One indicator used by physicians is whether smoking weed is causing social problems. But that’s an area normally outside a doctor’s area of expertise. Decades of reefer madness thinking have many doctors ready to blame pot for other underlying problems.

It’s an issue public health hawks have been exploiting as more states legalize cannabis. They say that there aren’t enough resources in place to help young people who develop substance use issues with cannabis. Governments have responded by throwing tax money from legalization at public service announcements, drug education programs and Just Say No revivals.
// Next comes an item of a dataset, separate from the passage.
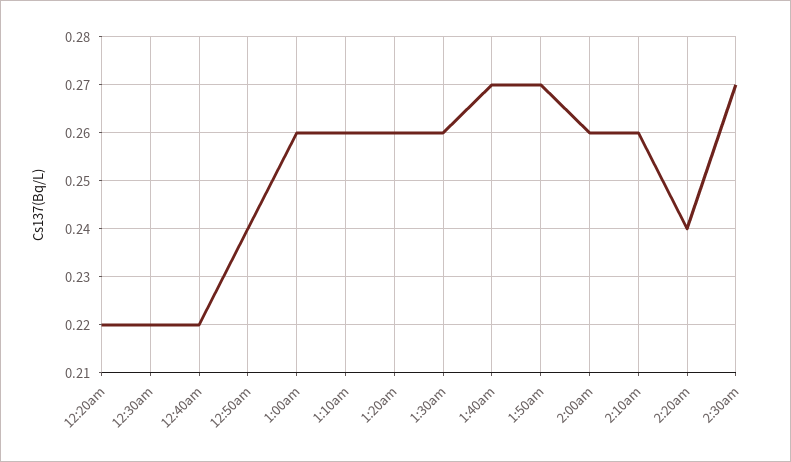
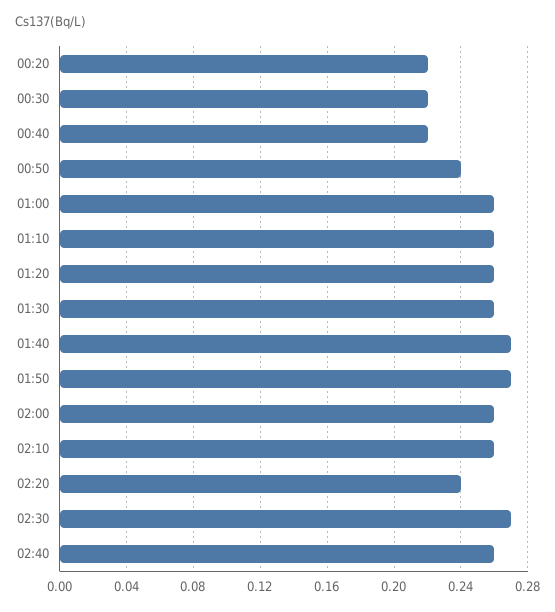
02:40: none -> 0.26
But what constitutes a cannabis use disorder – especially in studies that rely on historical and self-reported data? It’s harder to know as we shed the cultural baggage and stigma associated with pot use. One way to read these results is that governments are throwing money at a problem that doesn’t really exist. Or if it does exist, it’s on a scale too small to be all that significant.

What the Columbia results also suggest is that legalization is changing the way we think about our relationship to marijuana. The way we define problem use has been influenced by decades of cultural stigma. 

Lots of medical marijuana patients I know face this feeling. Despite the fact their quality of life has improved with marijuana use, they can’t escape the stigma that they are using pot as a crutch. Legalization could be part of the reason why fewer young people see their use as problematic. 

Your own relationship to weed and what it can do for your work and social life are important factors to consider when determining cannabis use problems – or when you’re reading headlines like this.

No side of the legalization debate is really able to claim a victory from the most recent findings. The facts are that fewer adults see their cannabis use as problematic. And teens are less likely to develop a problem is they start.